[Exercise objective]
Copy the data exactly as it appears, and do not include any pictures.
╭─ Supplied records
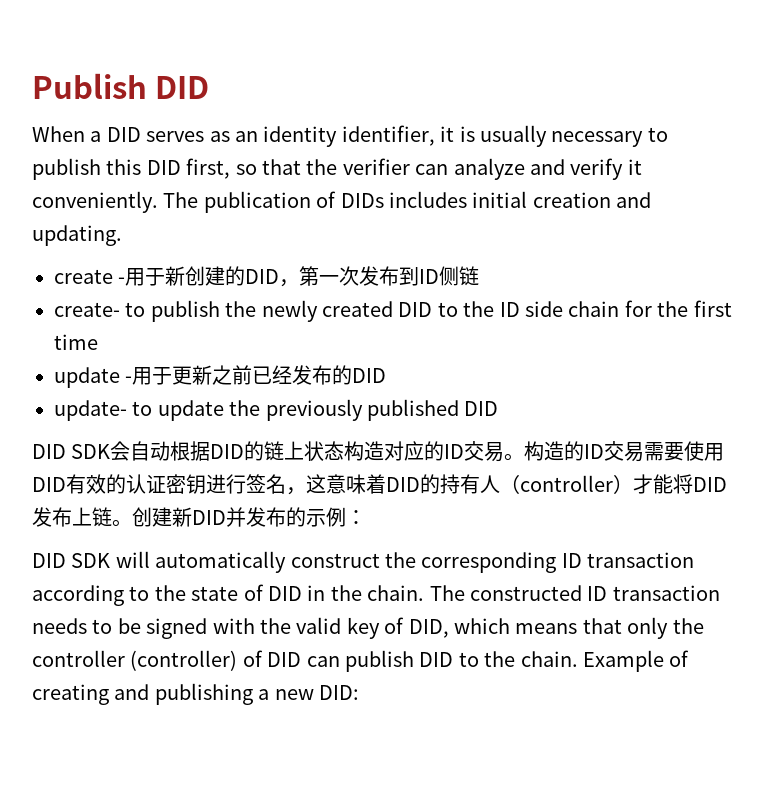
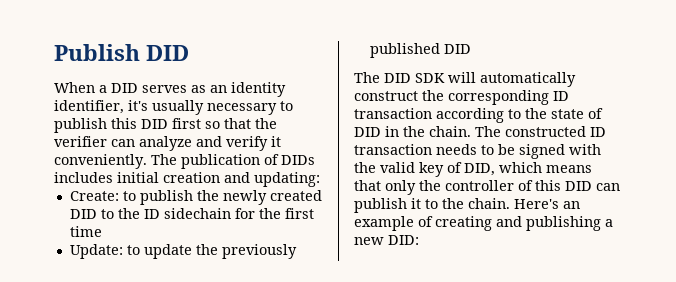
- When a DID serves as an identity identifier, it is usually necessary to publish this DID first, so that the verifier can analyze and verify it conveniently.
+ When a DID serves as an identity identifier, it's usually necessary to publish this DID first so that the verifier can analyze and verify it conveniently.
- The publication of DIDs includes initial creation and updating.
- create -用于新创建的DID，第一次发布到ID侧链
- create- to publish the newly created DID to the ID side chain for the first time
+ The publication of DIDs includes initial creation and updating:
+ Create: to publish the newly created DID to the ID sidechain for the first time
- update -用于更新之前已经发布的DID
- update- to update the previously published DID
+ Update: to update the previously published DID
- DID SDK会自动根据DID的链上状态构造对应的ID交易。构造的ID交易需要使用DID有效的认证密钥进行签名，这意味着DID的持有人（controller）才能将DID发布上链。创建新DID并发布的示例：
- DID SDK will automatically construct the corresponding ID transaction according to the state of DID in the chain.
+ The DID SDK will automatically construct the corresponding ID transaction according to the state of DID in the chain.
- The constructed ID transaction needs to be signed with the valid key of DID, which means that only the controller (controller) of DID can publish DID to the chain.
+ The constructed ID transaction needs to be signed with the valid key of DID, which means that only the controller of this DID can publish it to the chain.
- Example of creating and publishing a new DID:
+ Here's an example of creating and publishing a new DID:

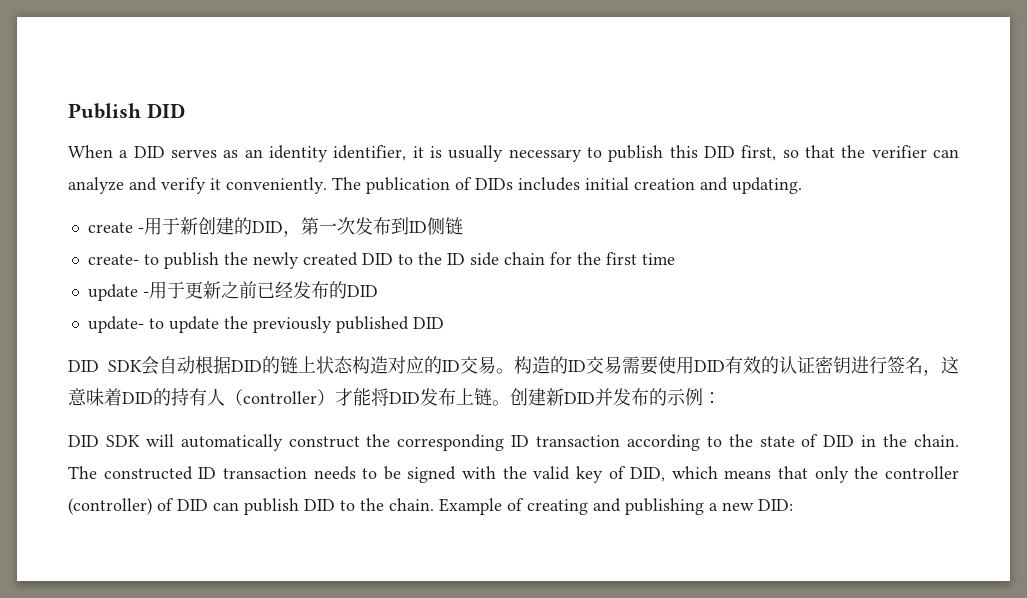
- When a DID serves as an identity identifier, it's usually necessary to publish this DID first so that the verifier can analyze and verify it conveniently.
+ When a DID serves as an identity identifier, it is usually necessary to publish this DID first, so that the verifier can analyze and verify it conveniently.
- The publication of DIDs includes initial creation and updating:
- Create: to publish the newly created DID to the ID sidechain for the first time
+ The publication of DIDs includes initial creation and updating.
+ create -用于新创建的DID，第一次发布到ID侧链
+ create- to publish the newly created DID to the ID side chain for the first time
- Update: to update the previously published DID
+ update -用于更新之前已经发布的DID
+ update- to update the previously published DID
- The DID SDK will automatically construct the corresponding ID transaction according to the state of DID in the chain.
+ DID SDK会自动根据DID的链上状态构造对应的ID交易。构造的ID交易需要使用DID有效的认证密钥进行签名，这意味着DID的持有人（controller）才能将DID发布上链。创建新DID并发布的示例：
+ DID SDK will automatically construct the corresponding ID transaction according to the state of DID in the chain.
- The constructed ID transaction needs to be signed with the valid key of DID, which means that only the controller of this DID can publish it to the chain.
+ The constructed ID transaction needs to be signed with the valid key of DID, which means that only the controller (controller) of DID can publish DID to the chain.
- Here's an example of creating and publishing a new DID:
+ Example of creating and publishing a new DID:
╰─
[Answer to the exercise]
- When a DID serves as an identity identifier, it is usually necessary to publish this DID first, so that the verifier can analyze and verify it conveniently.
+ When a DID serves as an identity identifier, it's usually necessary to publish this DID first so that the verifier can analyze and verify it conveniently.
- The publication of DIDs includes initial creation and updating.
- create -用于新创建的DID，第一次发布到ID侧链
- create- to publish the newly created DID to the ID side chain for the first time
+ The publication of DIDs includes initial creation and updating:
+ Create: to publish the newly created DID to the ID sidechain for the first time
- update -用于更新之前已经发布的DID
- update- to update the previously published DID
+ Update: to update the previously published DID
- DID SDK会自动根据DID的链上状态构造对应的ID交易。构造的ID交易需要使用DID有效的认证密钥进行签名，这意味着DID的持有人（controller）才能将DID发布上链。创建新DID并发布的示例：
- DID SDK will automatically construct the corresponding ID transaction according to the state of DID in the chain.
+ The DID SDK will automatically construct the corresponding ID transaction according to the state of DID in the chain.
- The constructed ID transaction needs to be signed with the valid key of DID, which means that only the controller (controller) of DID can publish DID to the chain.
+ The constructed ID transaction needs to be signed with the valid key of DID, which means that only the controller of this DID can publish it to the chain.
- Example of creating and publishing a new DID:
+ Here's an example of creating and publishing a new DID:

- When a DID serves as an identity identifier, it's usually necessary to publish this DID first so that the verifier can analyze and verify it conveniently.
+ When a DID serves as an identity identifier, it is usually necessary to publish this DID first, so that the verifier can analyze and verify it conveniently.
- The publication of DIDs includes initial creation and updating:
- Create: to publish the newly created DID to the ID sidechain for the first time
+ The publication of DIDs includes initial creation and updating.
+ create -用于新创建的DID，第一次发布到ID侧链
+ create- to publish the newly created DID to the ID side chain for the first time
- Update: to update the previously published DID
+ update -用于更新之前已经发布的DID
+ update- to update the previously published DID
- The DID SDK will automatically construct the corresponding ID transaction according to the state of DID in the chain.
+ DID SDK会自动根据DID的链上状态构造对应的ID交易。构造的ID交易需要使用DID有效的认证密钥进行签名，这意味着DID的持有人（controller）才能将DID发布上链。创建新DID并发布的示例：
+ DID SDK will automatically construct the corresponding ID transaction according to the state of DID in the chain.
- The constructed ID transaction needs to be signed with the valid key of DID, which means that only the controller of this DID can publish it to the chain.
+ The constructed ID transaction needs to be signed with the valid key of DID, which means that only the controller (controller) of DID can publish DID to the chain.
- Here's an example of creating and publishing a new DID:
+ Example of creating and publishing a new DID:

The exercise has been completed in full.